Ondernemers trouwen meestal op huwelijkse voorwaarden. Een drijfveer om huwelijkse voorwaarden aan te gaan is vaak het crediteurenrisico. Meestal wil de ondernemer daarnaast de onderneming buiten het gemeenschappelijke vermogen houden.
Waar het dan vaak misgaat, is dat er naast uitsluiting van elke gemeenschap van goederen toch nog een periodiek verrekenbeding wordt opgenomen.
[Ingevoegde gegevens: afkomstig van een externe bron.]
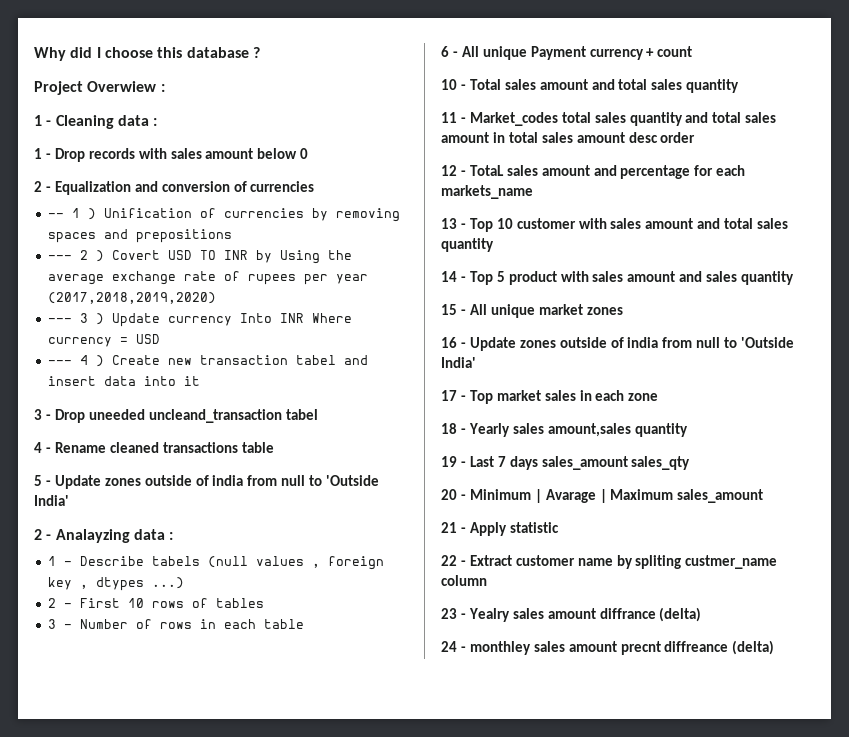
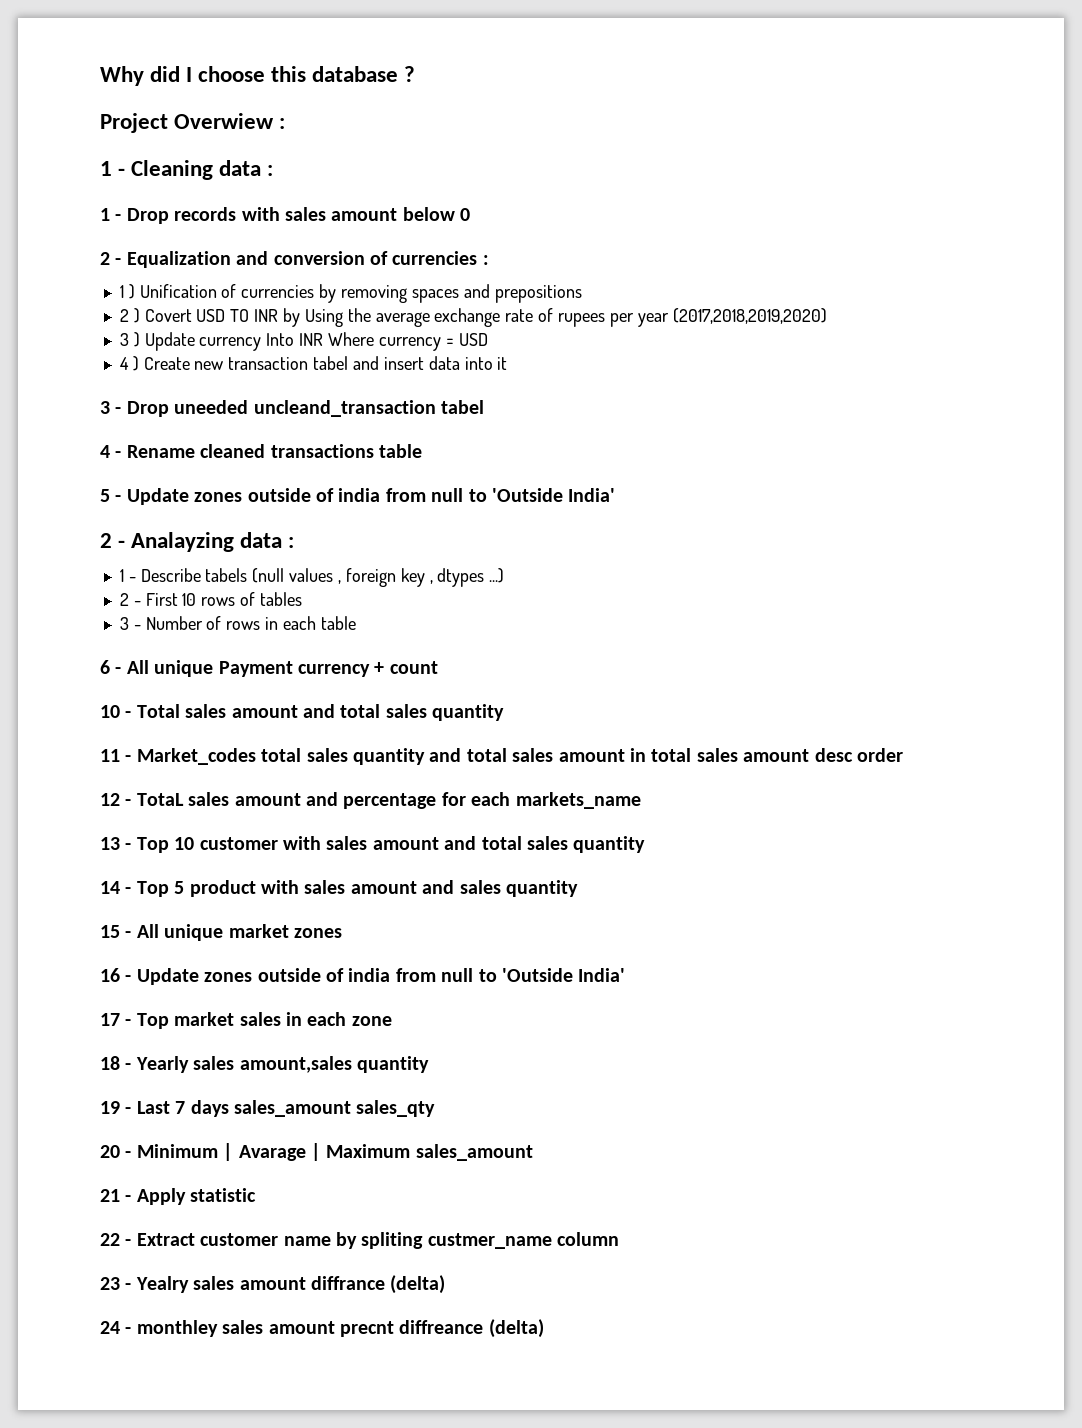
[47,213,64,218] // -- -> [482,255,489,265] : //
[47,255,72,260] --- -> (582, 294) none
[47,318,72,323] --- -> (827, 316) none
[47,360,72,365] --- -> (488, 339) none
Ik verbaas me hier vaak over, want door dit beding valt de waarde van de onderneming of de achtergebleven winst vaak alsnog in het te verrekenen vermogen.
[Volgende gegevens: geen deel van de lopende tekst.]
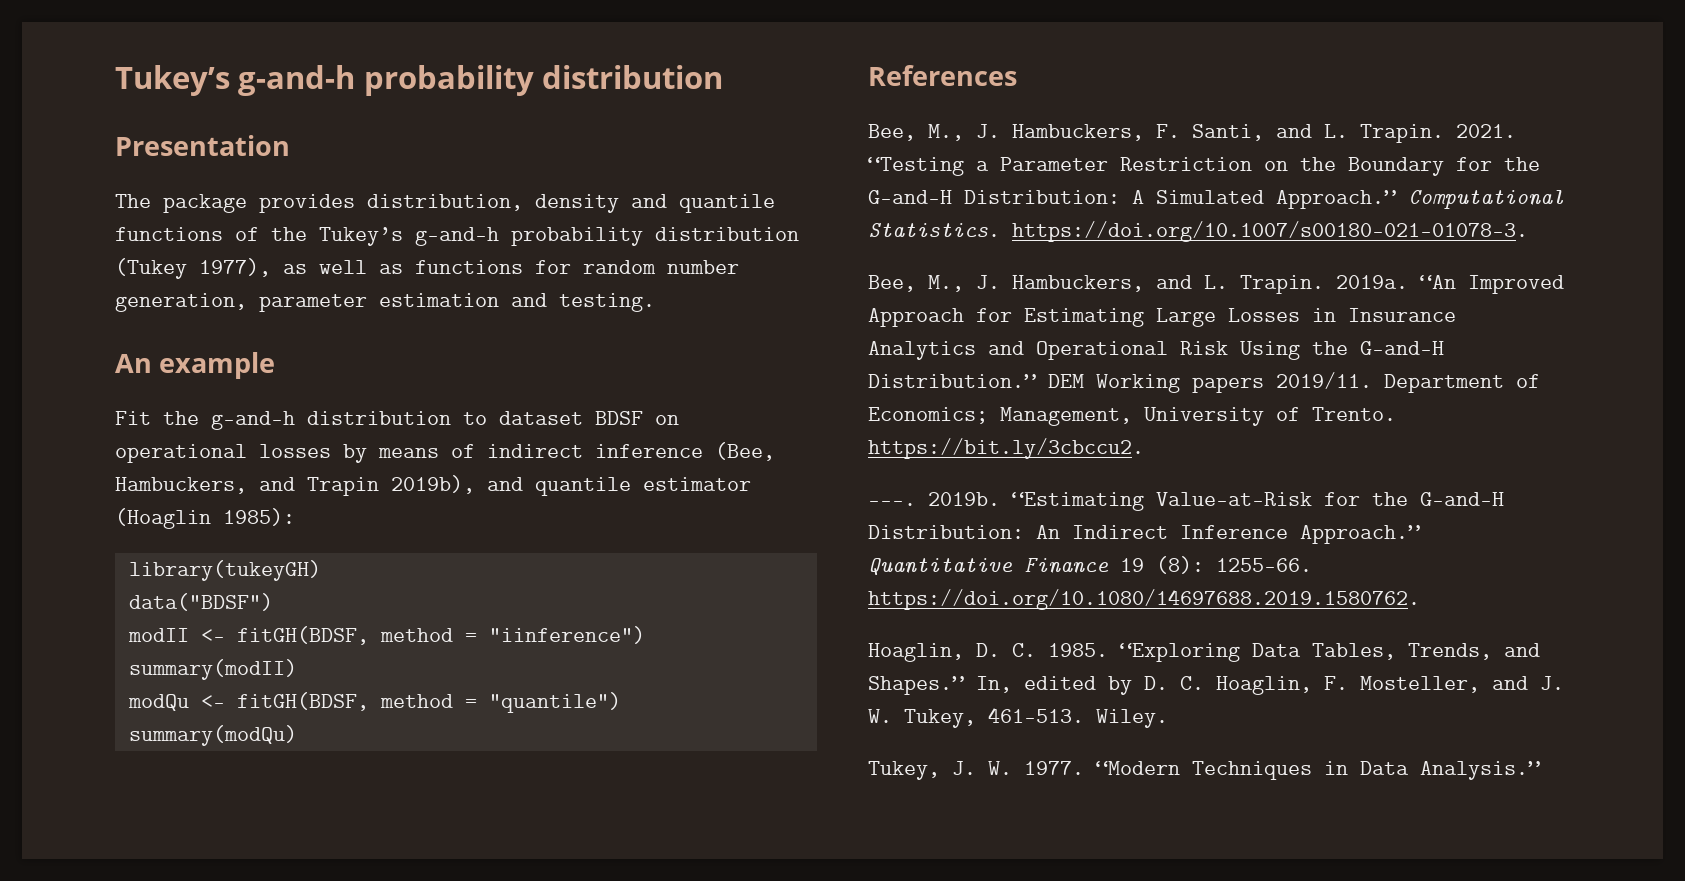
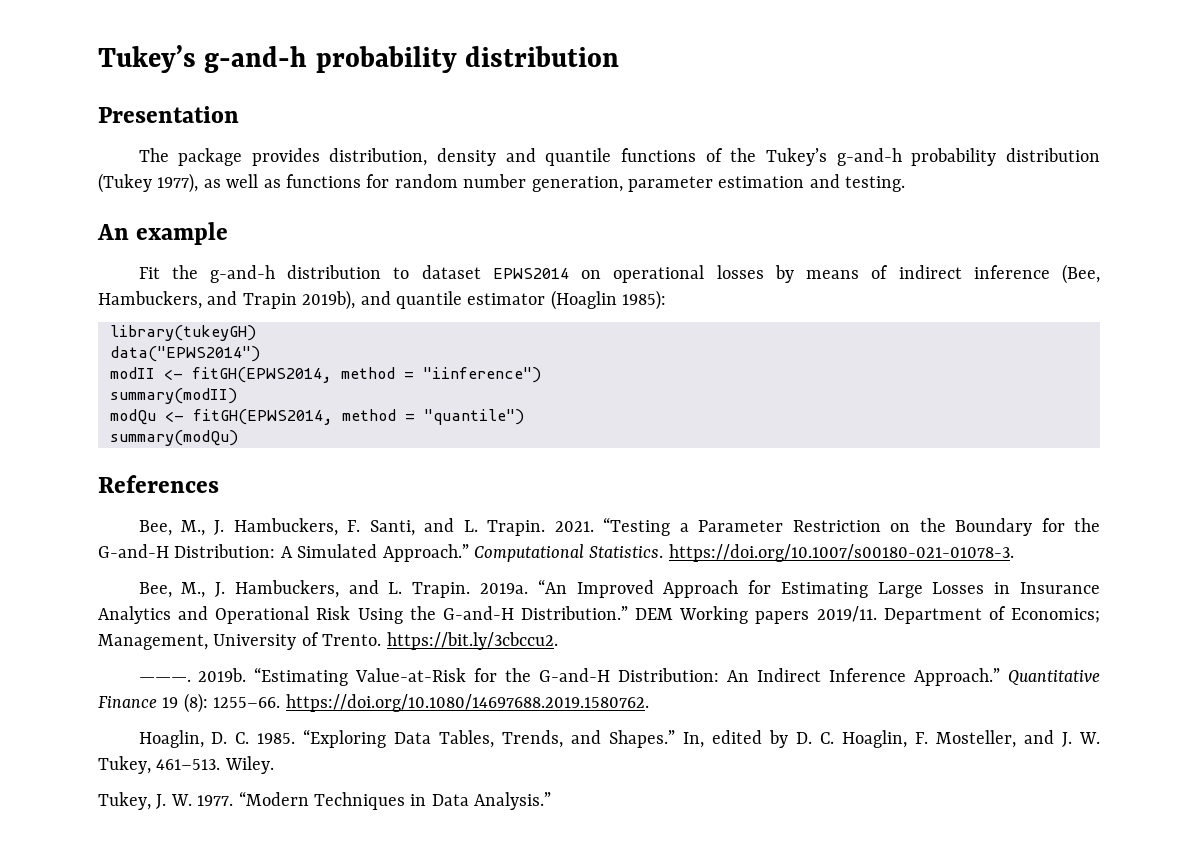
[595,411,643,425] BDSF -> [492,268,569,279] EPWS2014
[128,593,273,611] data("BDSF") -> [110,346,260,362] data("EPWS2014")
[236,626,369,645] fitGH(BDSF, -> [192,367,332,383] fitGH(EPWS2014,
[236,692,369,711] fitGH(BDSF, -> [193,409,333,425] fitGH(EPWS2014,

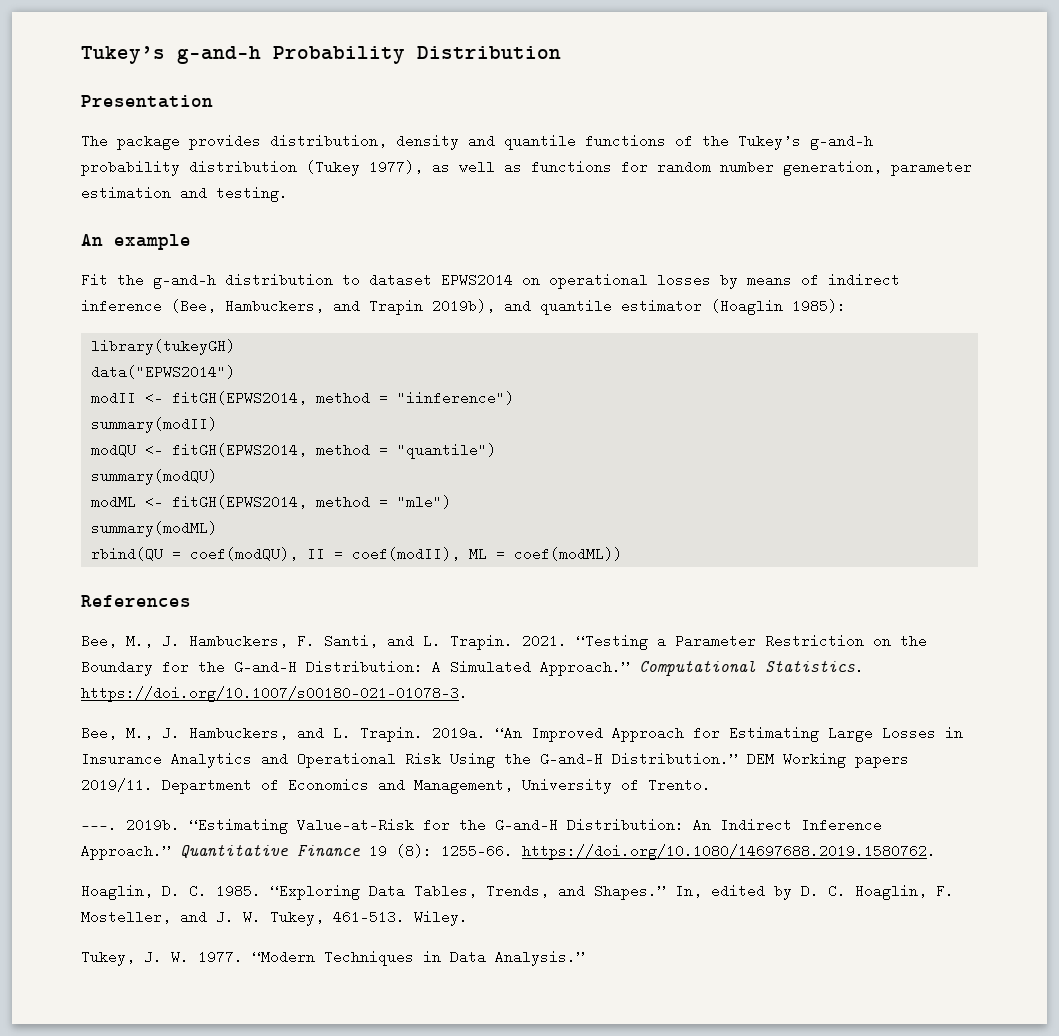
[98,45,620,73] Tukey’s g-and-h probability distribution -> [81,46,561,64] Tukey’s g-and-h Probability Distribution
[110,409,156,425] modQu -> [91,443,137,457] modQU
[110,430,238,446] summary(modQu) -> [91,469,218,485] [91,495,452,509] [91,521,218,537] [91,547,623,561] summary(modQU) // modML <- fitGH(EPWS2014, method = "mle") // summary(modML) // rbind(QU = coef(modQU), II = coef(modII), ML = coef(modML))
[1010,608,1100,623] Economics; -> [288,778,405,792] Economics and
[386,632,558,650] https://bit.ly/3cbccu2. -> (711, 785) none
Ook frappant vind ik dat met een echtscheiding nauwelijks rekening wordt gehouden bij het opmaken van de huwelijkse voorwaarden, terwijl dat risico veel groter is dan een faillissement.
Kortom, tijd voor ondernemers (en hun echtgenoten) om serieus de huwelijkse voorwaarden aan te gaan. Dit is een onderwerp dat niet alleen juridisch, maar ook bedrijfseconomisch/financieel bekeken moet worden. Deze kruisbestuiving is onmisbaar, wil je als ondernemer heldere huwelijkse voorwaarden aangaan.
Ook tijdens het huwelijk kan er aanleiding zijn om over te gaan tot wijziging van de huwelijkse voorwaarden, bijvoorbeeld als tijdens het huwelijk een onderneming wordt opgezet of deze van juridische vorm verandert.